Million Woman March 10 Year Anniversary

The largest gathering of women in the world will take place October 2007. Leading up to the MWM Reunion mass gathering are several very important movement building events and Summits. The Million Woman March Action Summit will be held in April 2007 (DC) and The MWM African Women's Leadership Summit in October 2007 (Phila).

There will be a panel discussion that will address issues relevant to the urban environment as well as the universal/world reality. The panel is intented to help educate, inform, prepare, encourage and train women of African descent to become more involved and visible in the environmental protection and awareness movement.

Inspector General's Report on Environmental Justice Implementation

In 2004 the OIG issued a report on the implementation of environmental justice Presidential Executive Order 12898. EPA's response is included in Appendix D of the report and an excerpt is included below:

"The Agency does not accept the Inspector General's central and baseline assumption that environmental justice only applies to minority and/or low-income individuals. The EPA firmly believes that environmental justice belongs to all people, including those living in minority and/or low-income populations. All Americans, including minority and/or low-income residents, have a right to clean air, clean land, and clean water, and to have a meaningful say in the environmental decisions that affect them. These are basic rights that belong to all people, regardless of race
or income."

Friday, December 29, 2006

Congressman James Clyburn: Environemtal Justice Crusader

Congressman James Clyburn tirelessly promotes environmental justice year after year. He issues and annual Environmental Justice Report during the Congressional Black Caucus Legislative Conference at the Environmental Justice Braintrust. The reports, authored by the National Environmental Policy Commission, usually includes some of the the following recomendations:

* Congress should launch a specific initiative to eliminate disparities in health care and health outcomes according to race and income.
* Congress should leverage the resources newly being devoted to Homeland Security to provide improved health information and services to communities of concern.
* Congress should pursue avenues for federal, state, loacl and tribal governments to work together to expand the safety net of environmental control to all sources of pollution.
* Congress, EPA and other federal agencies must find better mechanisms to involve communities in environmental decision making at all levels.
* Congress should exercise its oversight and funding authorities to fully and accurately characterize and control the ipacts of transportation projects on health and environment.
* Congress should create clear guidelines to correct federally owned facilities' failure to involve surrounding communities in their evaluation of environmental impacts and failure to make timely progress on remedial obligations
* Congress, EPA and other federal agencies should facilitate consideration of workable mechanisms to incorporate Environmental Justice into land-use planning.
* Congress should highlight and support government and private sector gains in workplace diversity and inclusion.
* Congress should act to assure that transportation and economic development projects do not impair sacred sites.
* Congress should address the need for resources to support environmental infrastructure on tribal lands.
* Congress should address the need for environmental infrastructure in the U.S. territories.
* Congress should expand the collaborative model of the Interagency Working Group to new demonstration projects and additional governmental programs.
* Congress should provide suppot for community-based, faith-based, and tribal organizations that have initiated important projects to protect community health, provide environmental and health information, and facilitate community revitalization.

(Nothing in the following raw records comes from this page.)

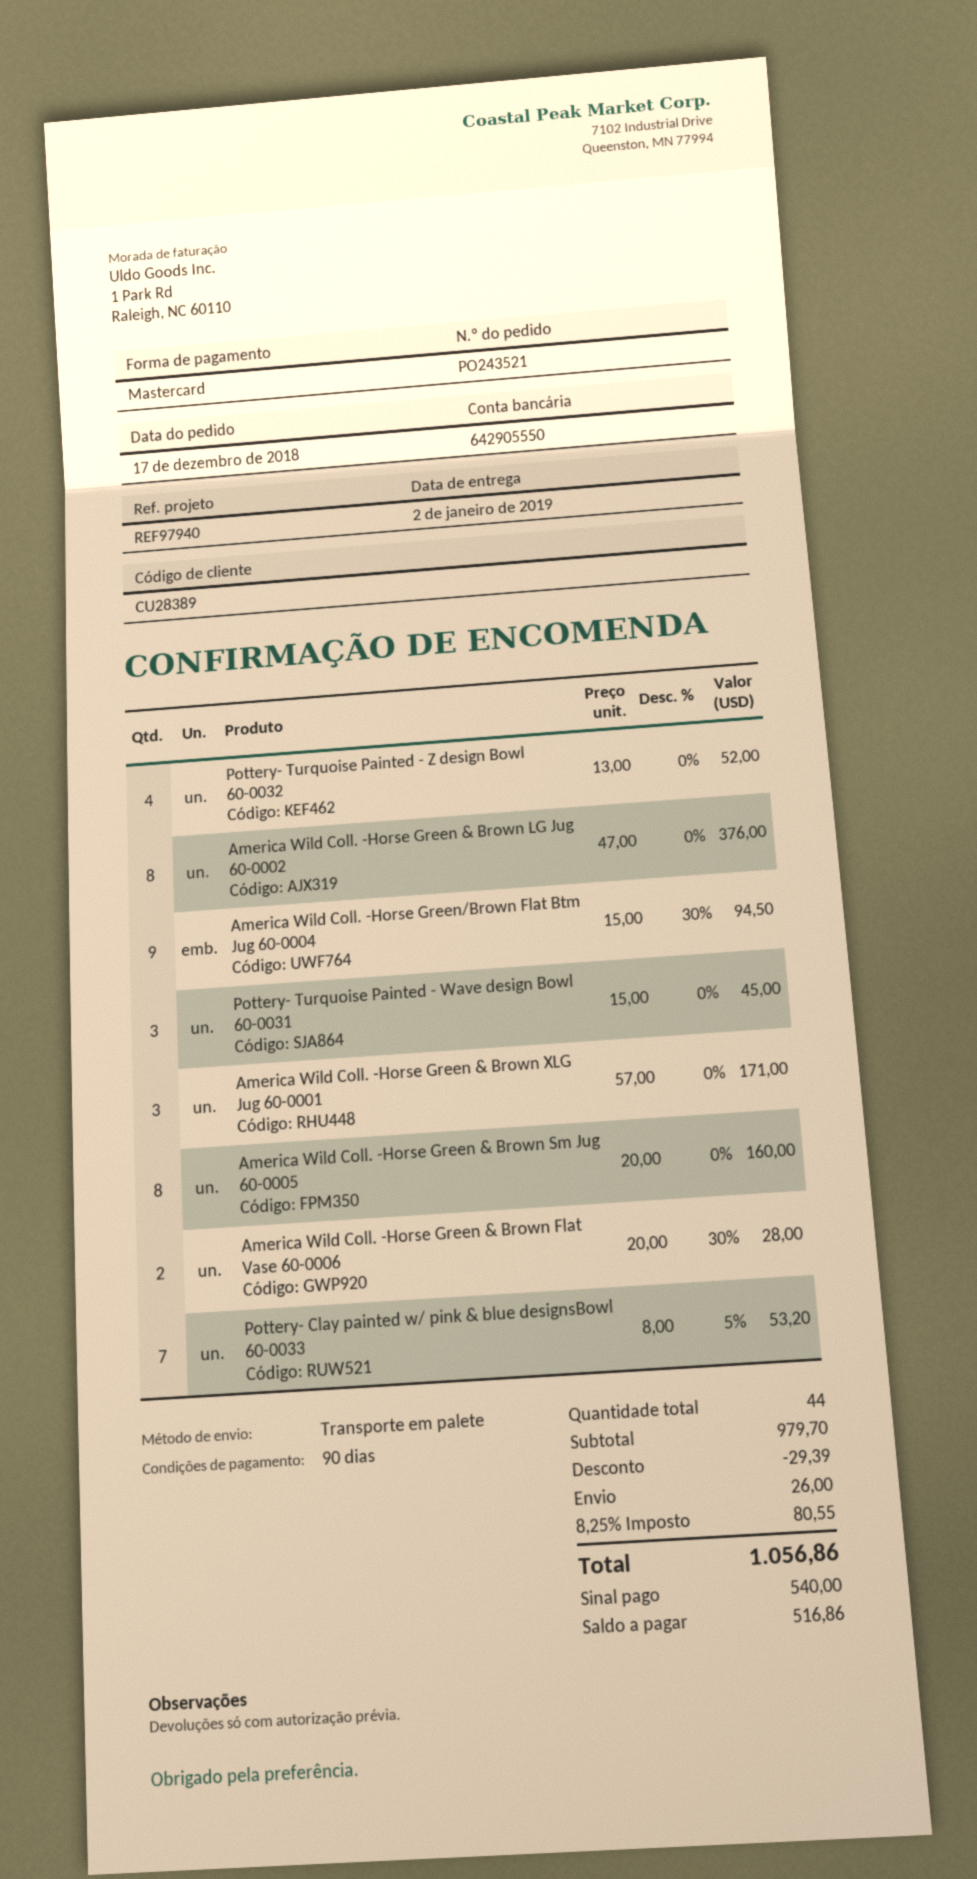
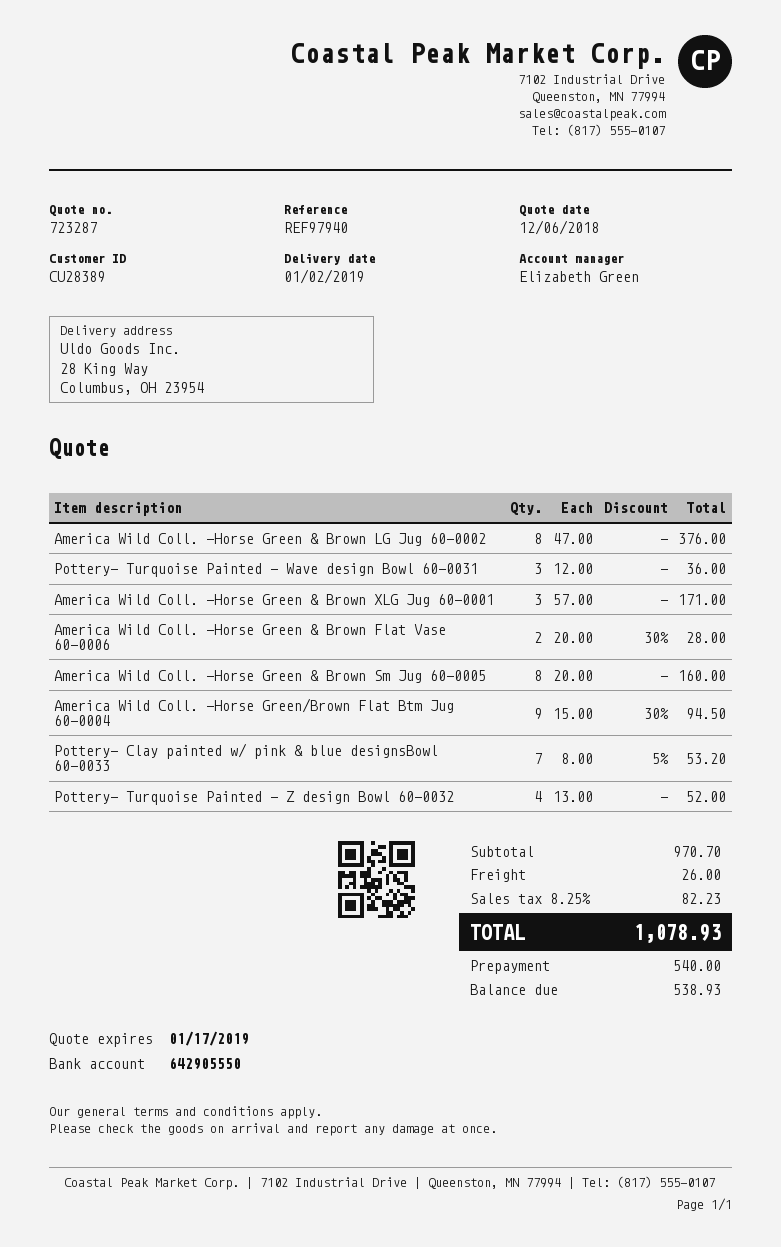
Pottery- Turquoise Painted - Wave design Bowl 60-0031: 3 x 15.00 = 45.00 -> 3 x 12.00 = 36.00
subtotal: 979.70 -> 970.70
discount: 29.39 -> none
tax: 8.25% = 80.55 -> 8.25% = 82.23
total: 1056.86 -> 1078.93
balance: 516.86 -> 538.93

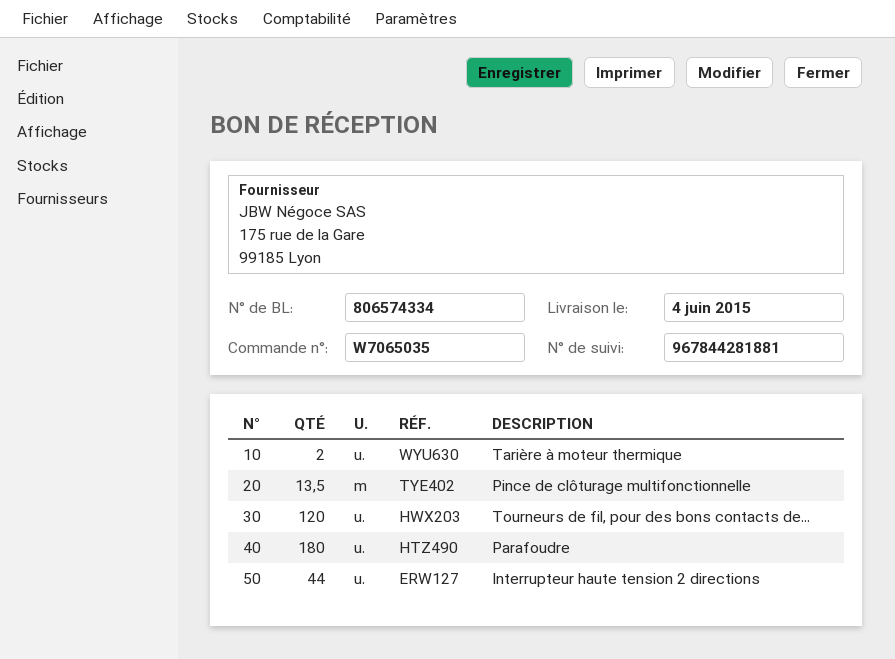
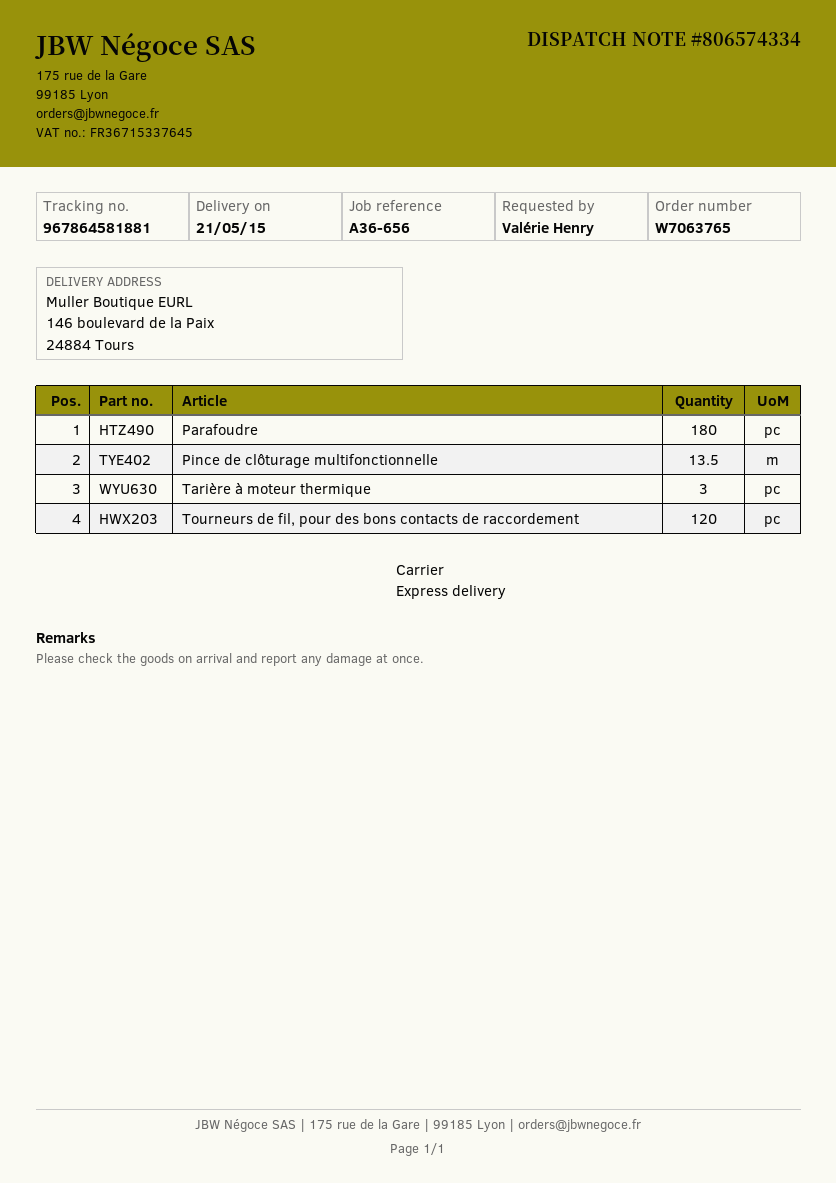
order number: W7065035 -> W7063765
delivery date: 2015-06-04 -> 2015-05-21
tracking number: 967844281881 -> 967864581881
Tarière à moteur thermique: 2 -> 3
Interrupteur haute tension 2 directions: 44 -> none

Congressman Clyburn initiated the National Environmental Policy Commission in response to recommendations by the CBCF Environmental Justice Braintrust that he chairs

Environmental Justice Narcissism: A Luxury We Cannot Afford

The environmental justice movement does not have the luxury of indulging in elitism. We have to answer questions the mainstream environmental movement can ignore. Where is the environmental justice movement heading? Will it organize to provide a relevant presence before the U.S. Congress and the Executive Branch? Will it compete in the private sector and encourage entrepreneurship? Will it litigate to protect vulnerable communities of color when needed? Can it renconcile environmental justice with economic justice? Can personal agendas and competition be subjugated for the benefit of the movement?

Traditional environmental organizations have embraced an elitism that keeps minorities out of their ranks. The EJ movement could also be distracted by elistist tendencies and delusions of grandeur. The traditional environmental movement is a $6 billion per year industry and they do not share it with minorities. Mainstream groups can afford their elitism, but the EJ Movement is poor, yet has commissioned itself to protect poor people and the most vulnerable communities. The challenge is great. Maybe the challenge is too great for the people and resources involved. It surely cannot be achieved by looking in the mirror. Although this conference will glance in the rear view mirror, it is also clearly focused on looking and moving forward.

Friday, December 22, 2006

EPA Solicits Nominations for 2007 Environmental Quality Awards

Each year, the U.S. Environmental Protection Agency (EPA) recognizes and honors those individuals and organizations who contributed significantly to improving the environment during the past year in New Jersey, New York, Puerto Rico and the U.S. Virgin Islands through its Environmental Quality Awards.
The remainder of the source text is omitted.